Nuffield Department of Medicine, University of Oxford, Oxford, UK.
Department of Tropical Disease Biology, Liverpool School of Tropical Medicine, Liverpool, L3 5QA, UK.
Microb Genom. 2019 Sep;5(9). doi: 10.1099/mgen.0.000294. Epub 2019 Aug 30.
Illumina sequencing allows rapid, cheap and accurate whole genome bacterial analyses, but short reads (<300 bp) do not usually enable complete genome assembly. Long-read sequencing greatly assists with resolving complex bacterial genomes, particularly when combined with short-read Illumina data (hybrid assembly). However, it is not clear how different long-read sequencing methods affect hybrid assembly accuracy. Relative automation of the assembly process is also crucial to facilitating high-throughput complete bacterial genome reconstruction, avoiding multiple bespoke filtering and data manipulation steps.
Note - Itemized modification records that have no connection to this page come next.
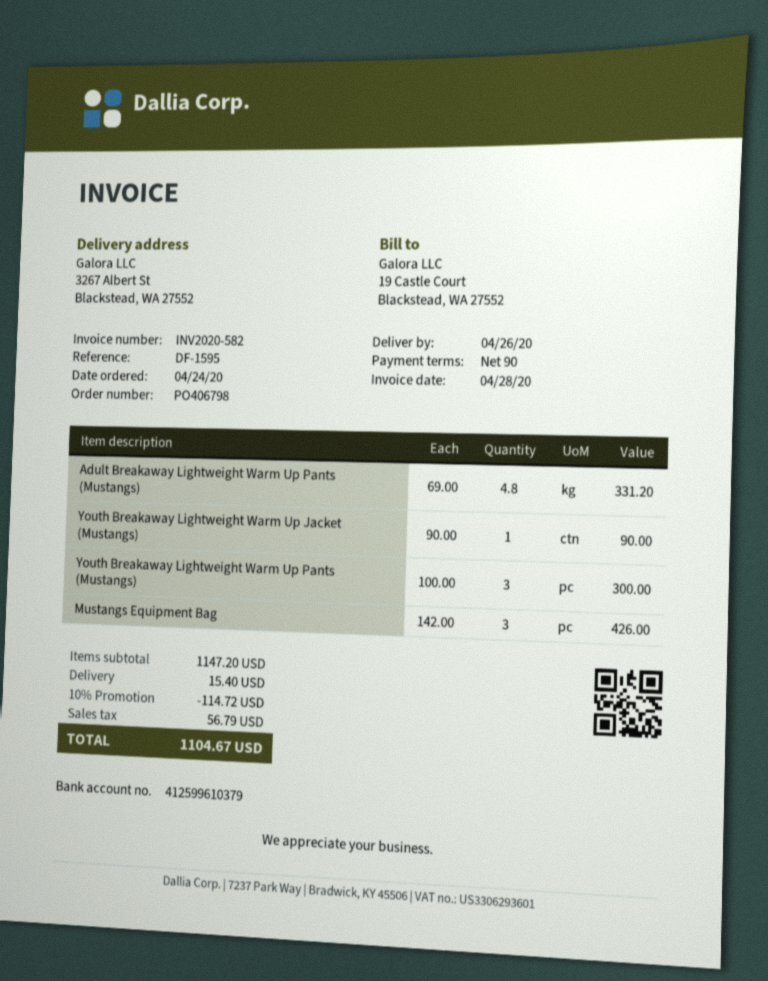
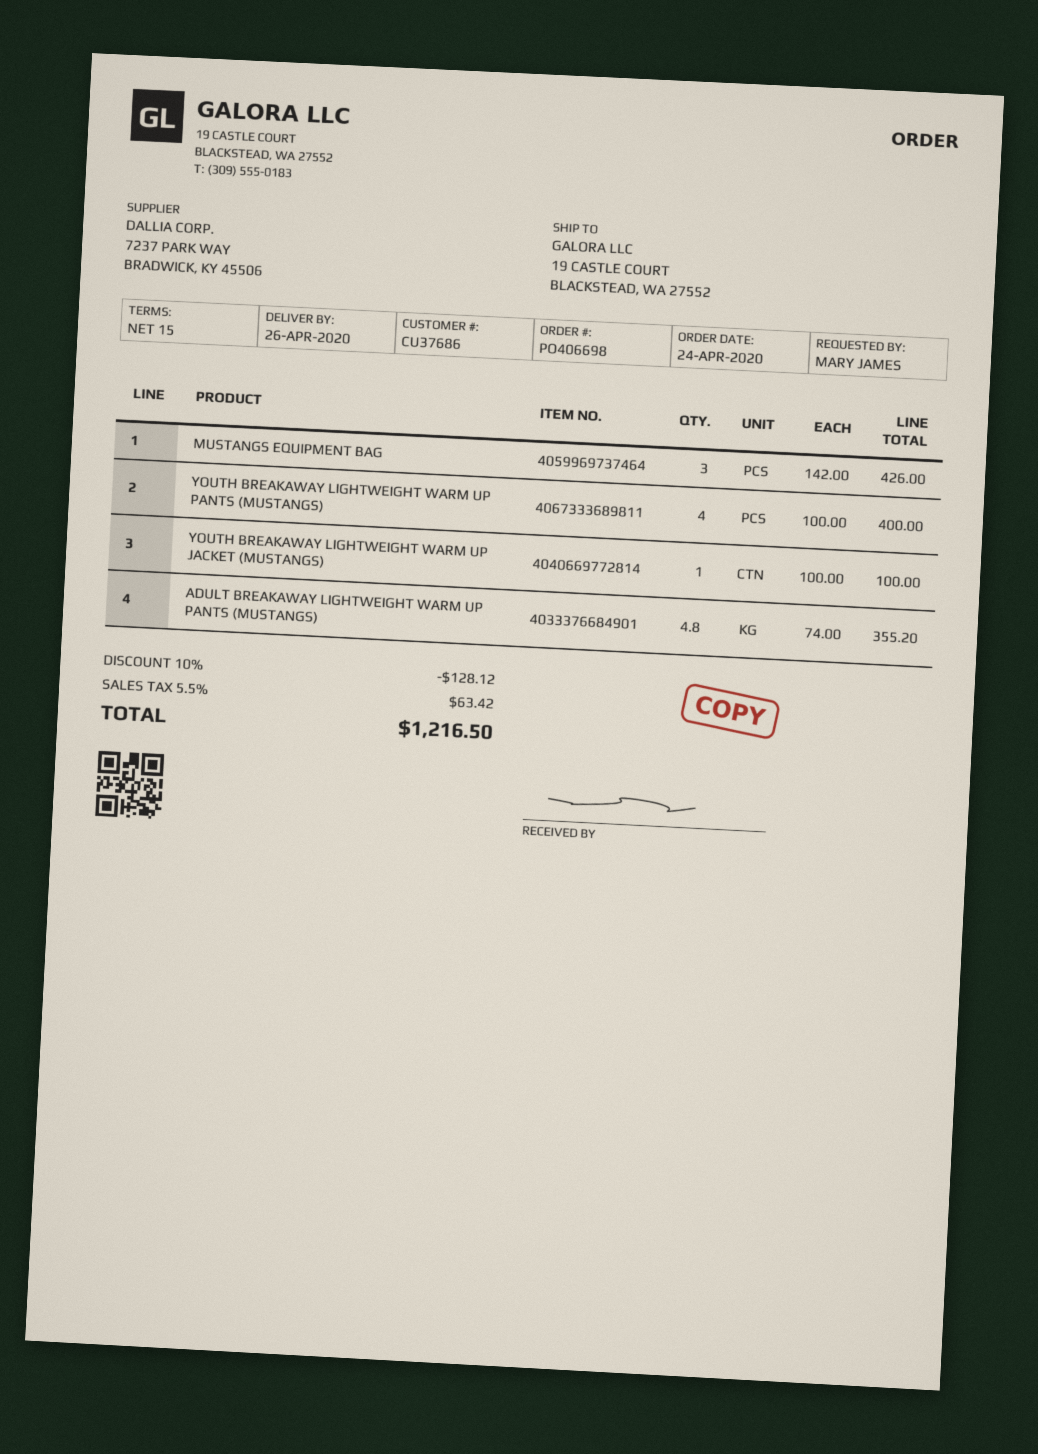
order number: PO406798 -> PO406698
payment terms: 90 days -> 15 days
ship to: 3267 Albert St, Blackstead, WA 27552 -> 19 CASTLE COURT, BLACKSTEAD, WA 27552
Adult Breakaway Lightweight Warm Up Pants (Mustangs): 4.8 x 69.00 = 331.20 -> 4.8 x 74.00 = 355.20
Youth Breakaway Lightweight Warm Up Jacket (Mustangs): 1 x 90.00 = 90.00 -> 1 x 100.00 = 100.00
Youth Breakaway Lightweight Warm Up Pants (Mustangs): 3 x 100.00 = 300.00 -> 4 x 100.00 = 400.00
discount: 10% = 114.72 -> 10% = 128.12
shipping: 15.40 -> none
tax: 56.79 -> 63.42
total: 1104.67 -> 1216.50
In this study, we compared hybrid assemblies for 20 bacterial isolates, including two reference strains, using Illumina sequencing and long reads from either Oxford Nanopore Technologies (ONT) or SMRT Pacific Biosciences (PacBio) sequencing platforms. We chose isolates from the family , as these frequently have highly plastic, repetitive genetic structures, and complete genome reconstruction for these species is relevant for a precise understanding of the epidemiology of antimicrobial resistance. We assembled genomes using the hybrid assembler Unicycler and compared different read processing strategies, as well as comparing to long-read-only assembly with Flye followed by short-read polishing with Pilon. Hybrid assembly with either PacBio or ONT reads facilitated high-quality genome reconstruction, and was superior to the long-read assembly and polishing approach evaluated with respect to accuracy and completeness. Combining ONT and Illumina reads fully resolved most genomes without additional manual steps, and at a lower consumables cost per isolate in our setting. Automated hybrid assembly is a powerful tool for complete and accurate bacterial genome assembly.
Illumina 测序允许快速、廉价和准确的全基因组细菌分析,但短读长(<300bp)通常无法实现完整基因组组装。长读长测序极大地有助于解决复杂的细菌基因组问题,特别是与短读长 Illumina 数据(混合组装)结合使用时。然而,不同的长读长测序方法如何影响混合组装的准确性尚不清楚。组装过程的相对自动化对于促进高通量完整细菌基因组的重建也至关重要,可以避免多次定制过滤和数据处理步骤。在这项研究中,我们使用 Illumina 测序和来自 Oxford Nanopore Technologies (ONT) 或 SMRT Pacific Biosciences (PacBio) 测序平台的长读长,比较了 20 个细菌分离株的混合组装,包括两个参考菌株。我们选择了科的分离株,因为这些分离株通常具有高度可塑性、重复的遗传结构,而这些物种的完整基因组重建对于精确理解抗生素耐药性的流行病学具有重要意义。我们使用混合组装器 Unicycler 组装基因组,并比较了不同的读处理策略,以及将 Flye 用于长读组装后使用 Pilon 进行短读修正的方法。使用 PacBio 或 ONT 读长进行混合组装有利于高质量的基因组重建,并且在准确性和完整性方面优于使用长读组装和修正方法进行评估。在我们的设置中,结合 ONT 和 Illumina 读长完全解决了大多数基因组,而无需额外的手动步骤,并且每个分离株的耗材成本更低。自动化混合组装是一种用于完整和准确细菌基因组组装的强大工具。